Grasping the dynamics of molecular phenomenon appears to be rather challenging for students in the context of life science. To pursue the origin of such difficulties this paper investigates students' (n = 43) meaning making, in interaction with peers and an animation, of the dynamic process of ATP-synthase. To support this inquiry we introduce the CharM-framework (Characteristics of Metaphors), which accounts for students' experiences of metaphors while interacting with external representations (ERs) when trying to make meaning of molecular phenomena. Student-expressed metaphors are outlined and related to the animator's intentions while designing the animation. The analysis shows that some of the used metaphors possess in-built problematic characteristics that could act as potential problems for learning. For example, the metaphors machine and watermill possess problematic characteristics that are a possible reason for students' difficulties with understanding the ATP-synthesis as a reversible and non-deterministic process.

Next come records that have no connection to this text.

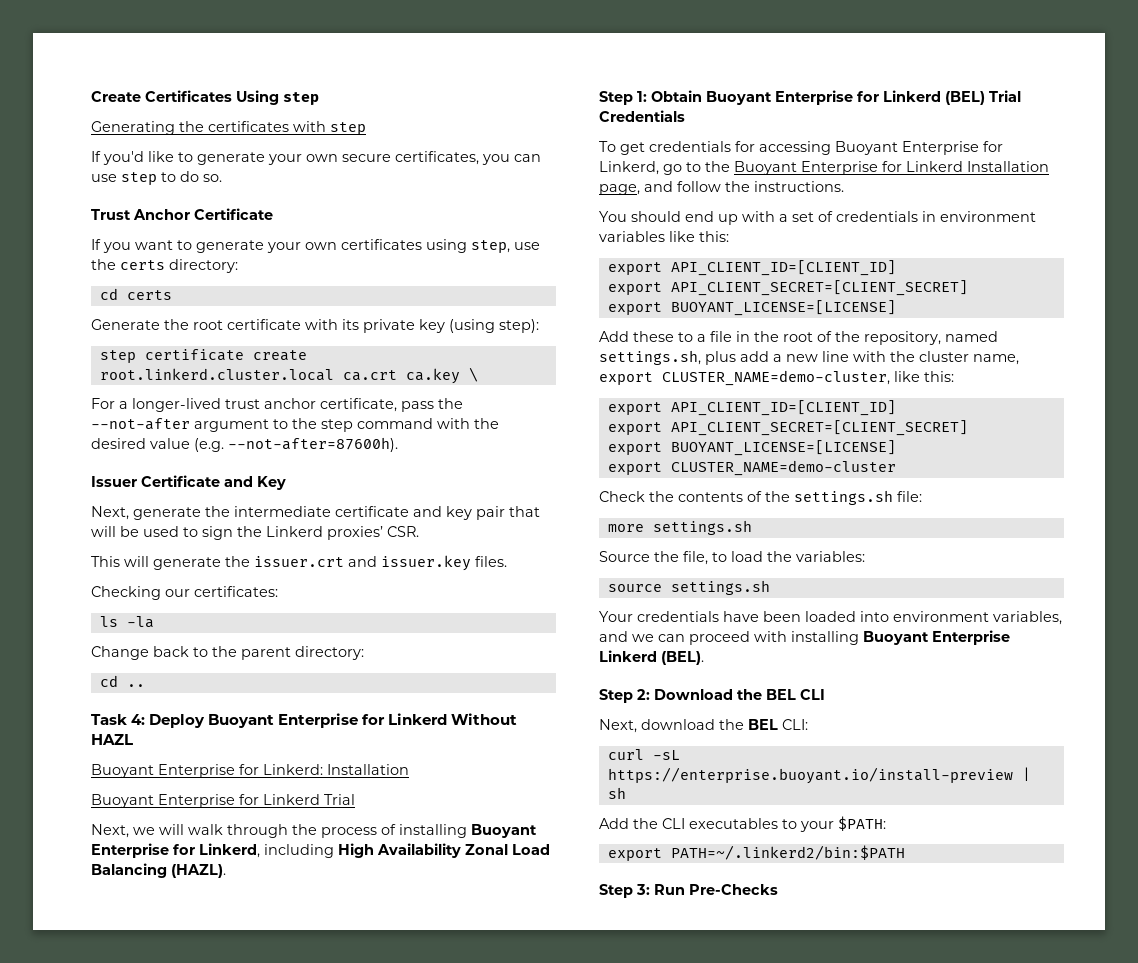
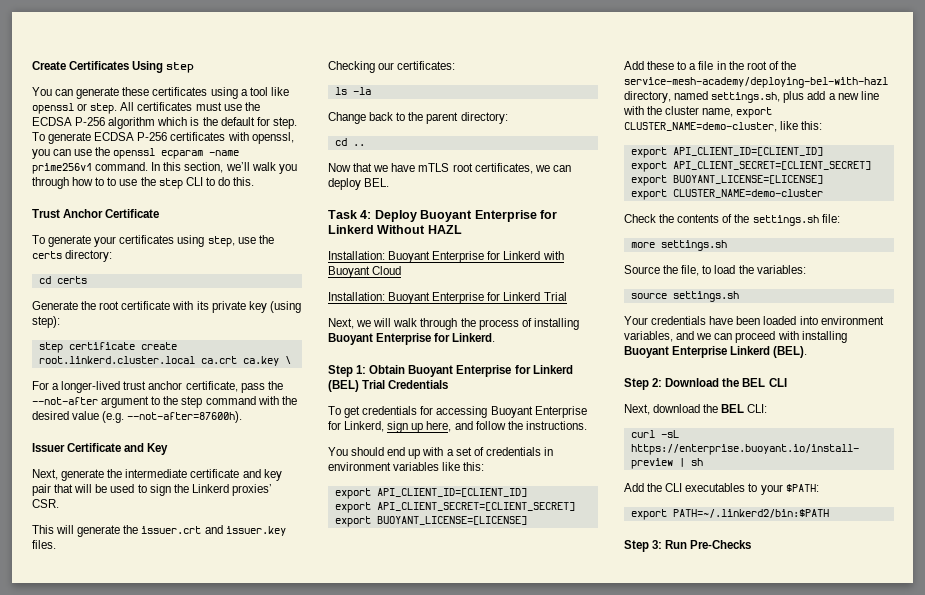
- Generating the certificates with step
- If you'd like to generate your own secure certificates, you can use step to do so.
+ You can generate these certificates using a tool like openssl or step. All certificates must use the ECDSA P-256 algorithm which is the default for step. To generate ECDSA P-256 certificates with openssl, you can use the openssl ecparam -name prime256v1 command. In this section, we’ll walk you through how to to use the step CLI to do this.
- If you want to generate your own certificates using step, use the certs directory:
+ To generate your certificates using step, use the certs directory:
+ Now that we have mTLS root certificates, we can deploy BEL.
- Buoyant Enterprise for Linkerd: Installation
- Buoyant Enterprise for Linkerd Trial
+ Installation: Buoyant Enterprise for Linkerd with Buoyant Cloud
+ Installation: Buoyant Enterprise for Linkerd Trial
- Next, we will walk through the process of installing Buoyant Enterprise for Linkerd, including High Availability Zonal Load Balancing (HAZL).
+ Next, we will walk through the process of installing Buoyant Enterprise for Linkerd.
- To get credentials for accessing Buoyant Enterprise for Linkerd, go to the Buoyant Enterprise for Linkerd Installation page, and follow the instructions.
+ To get credentials for accessing Buoyant Enterprise for Linkerd, sign up here, and follow the instructions.
- Add these to a file in the root of the repository, named settings.sh, plus add a new line with the cluster name, export CLUSTER_NAME=demo-cluster, like this:
+ Add these to a file in the root of the service-mesh-academy/deploying-bel-with-hazl directory, named settings.sh, plus add a new line with the cluster name, export CLUSTER_NAME=demo-cluster, like this:

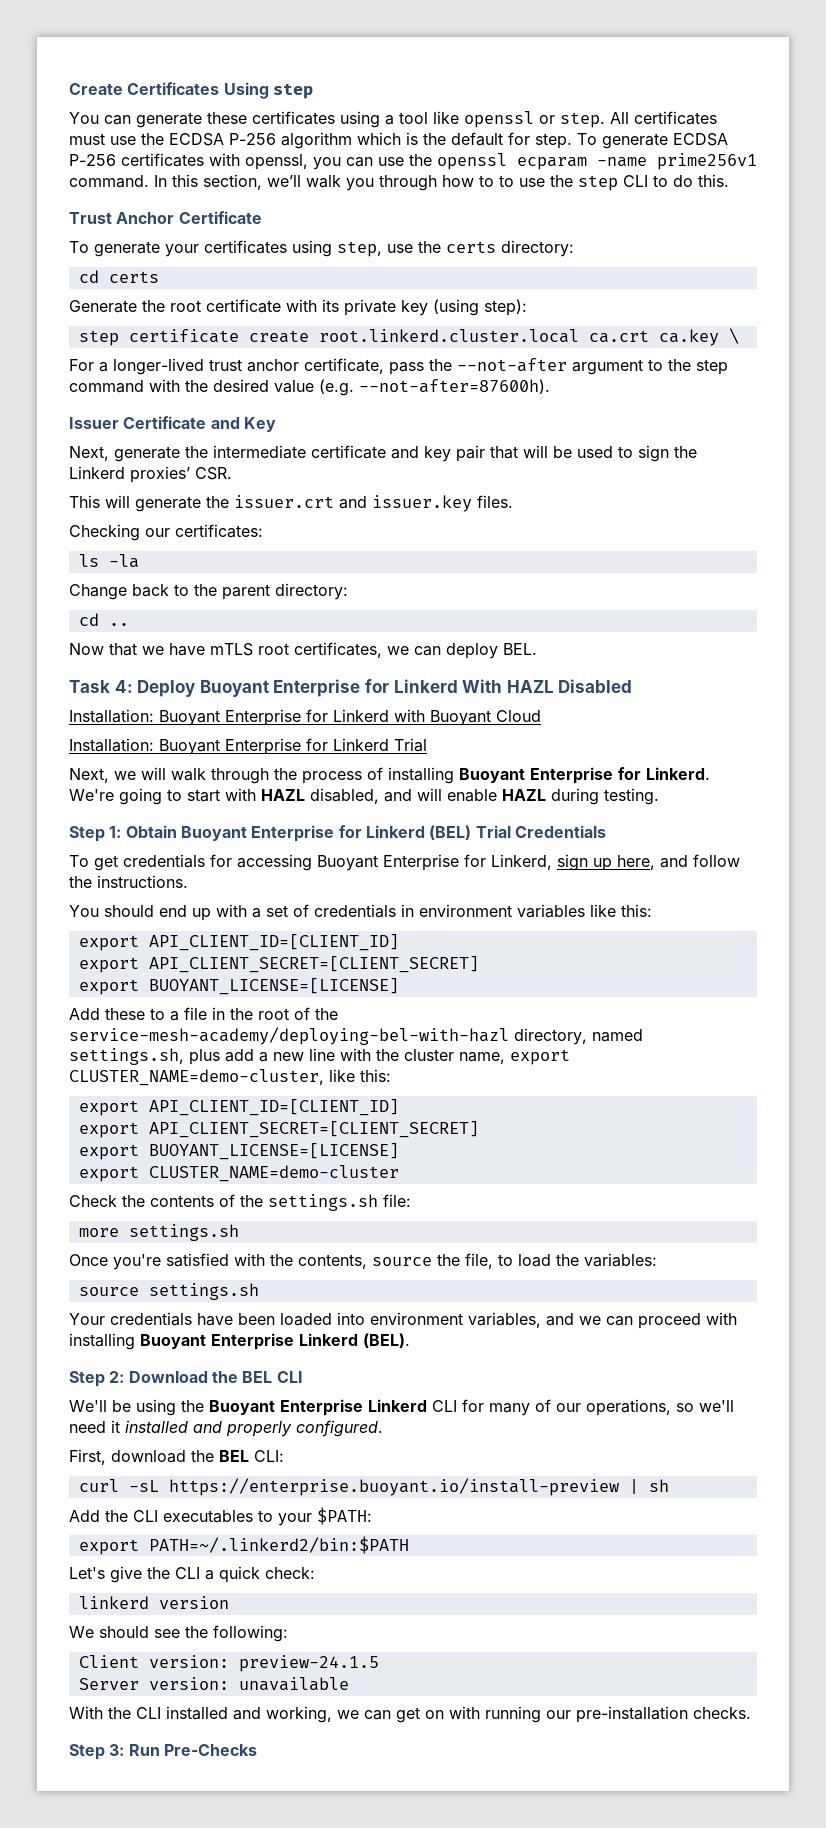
- Task 4: Deploy Buoyant Enterprise for Linkerd Without HAZL
+ Task 4: Deploy Buoyant Enterprise for Linkerd With HAZL Disabled
+ We're going to start with HAZL disabled, and will enable HAZL during testing.
- Source the file, to load the variables:
+ Once you're satisfied with the contents, source the file, to load the variables:
- Next, download the BEL CLI:
+ We'll be using the Buoyant Enterprise Linkerd CLI for many of our operations, so we'll need it installed and properly configured.
+ First, download the BEL CLI:
+ Let's give the CLI a quick check:
+ linkerd version
+ We should see the following:
+ Client version: preview-24.1.5
+ Server version: unavailable
+ With the CLI installed and working, we can get on with running our pre-installation checks.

Furthermore, we also conclude that students' use of metaphors is highly influenced by the ER, which is designed according to the animator's internal representation of the scientific phenomenon and his intentions. The challenge associated with designing educational representations that sufficiently represent molecular processes is somewhat similar to the challenge student face while linking the characteristics of metaphors to the molecular processes. The CharM-framework can assist in the design process by allowing designers to reflect on how ERs could be interpreted or misinterpreted and also guide teachers' choice of educational representations. (Contains 1 figure, 3 tables, and 4 endnotes.)

Citation

Degerman, M.S., Larsson, C. & Anward, J. (2012). When Metaphors Come to Life--At the Interface of External Representations, Molecular Phenomena, and Student Learning. International Journal of Environmental and Science Education, 7(4), 563-580. Retrieved January 27, 2020 from .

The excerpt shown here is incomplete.